EXERCISE DETAILS:
From the listing below, pull out every line where the string "using" appears.

BEGIN RECORD SET

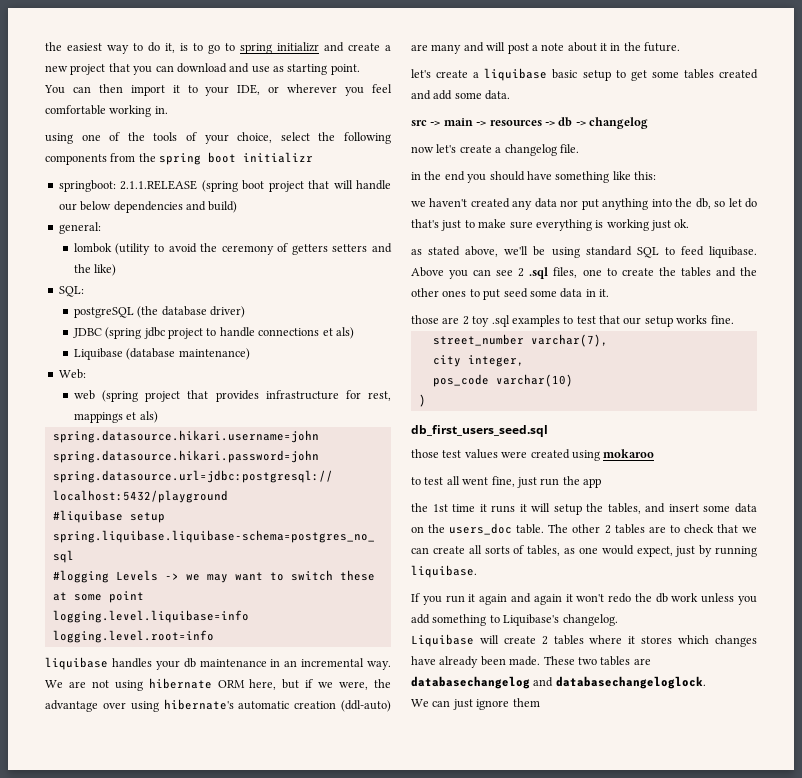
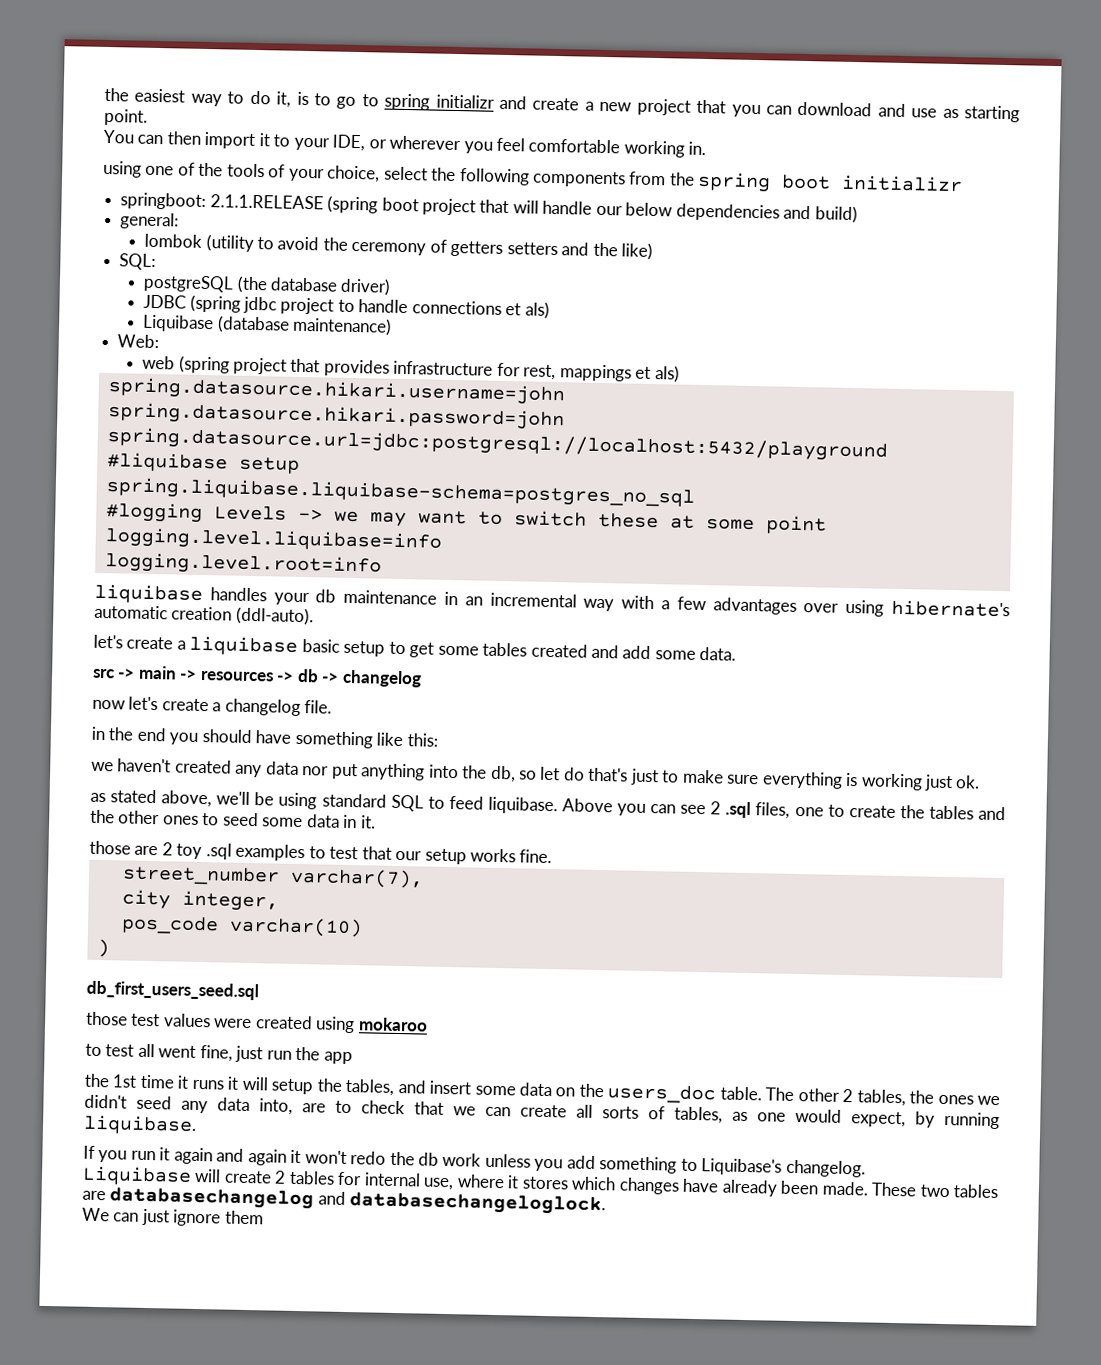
[367,661,391,670] [45,678,392,691] [45,700,98,712] way. We are not using hibernate ORM here, but if we were, the advantage -> [583,595,797,615] way with a few advantages
[341,700,391,712] [411,42,681,54] (ddl-auto) are many and will post a note about it in the future. -> [235,606,314,626] (ddl-auto).
[483,289,501,300] put -> (220, 819) none
[614,524,645,534] tables -> [856,1089,1001,1107] [84,1094,293,1115] tables, the ones we didn't seed any data into,
[675,546,696,557] just -> (906, 1119) none
(584, 640) none -> [337,1171,455,1191] for internal use,

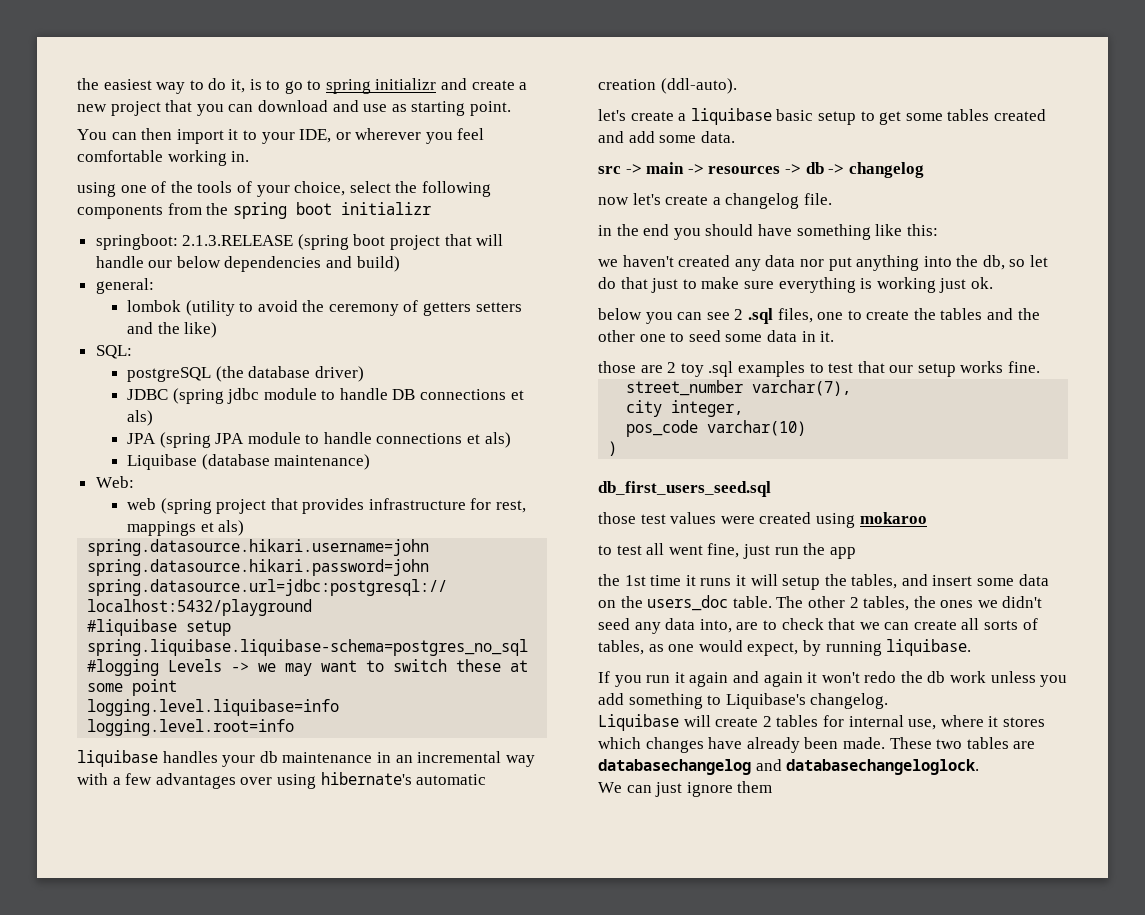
[209,194,324,210] 2.1.1.RELEASE -> [182,235,294,246] 2.1.3.RELEASE
[280,297,335,315] project -> [263,388,524,400] [126,410,153,426] [126,432,301,448] module to handle DB connections et als) // JPA (spring JPA module
[588,767,629,782] that's -> [620,277,648,289] that
[90,789,613,815] as stated above, we'll be using standard SQL to feed liquibase. Above -> [598,308,642,320] below
[162,815,199,825] ones -> [639,334,666,342] one

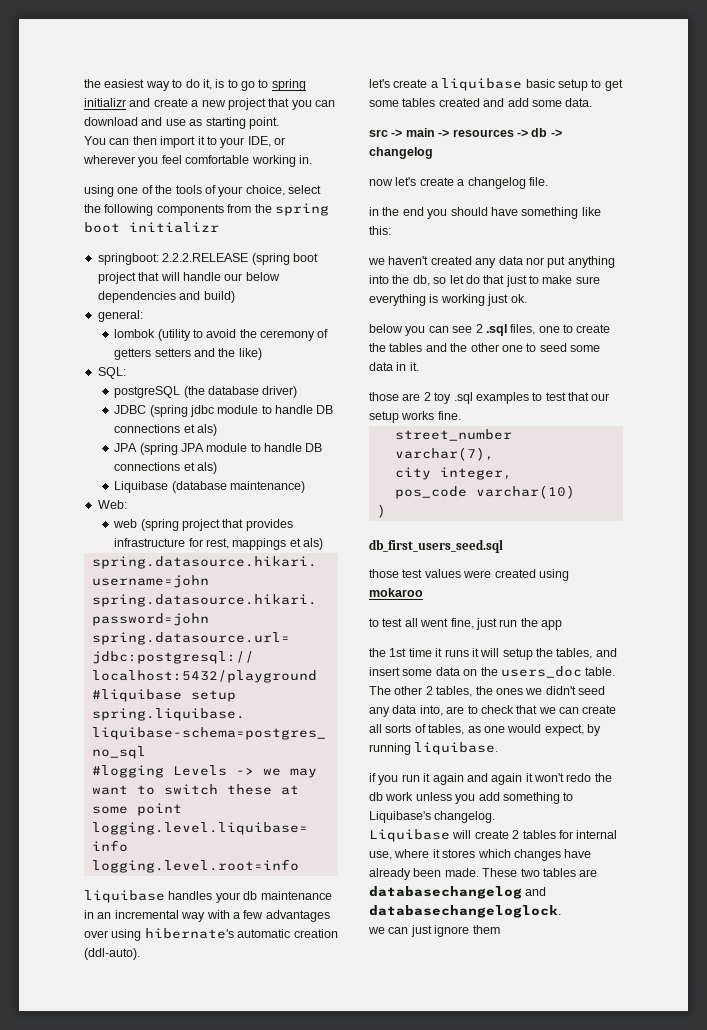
[182,235,294,246] 2.1.3.RELEASE -> [162,253,249,262] 2.2.2.RELEASE
(372, 438) none -> [305,443,323,452] DB
[598,671,610,683] If -> [369,773,376,782] if
[598,782,622,793] We -> [368,927,385,934] we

END RECORD SET

EXPECTED OUTPUT:
[367,661,391,670] [45,678,392,691] [45,700,98,712] way. We are not using hibernate ORM here, but if we were, the advantage -> [583,595,797,615] way with a few advantages
[90,789,613,815] as stated above, we'll be using standard SQL to feed liquibase. Above -> [598,308,642,320] below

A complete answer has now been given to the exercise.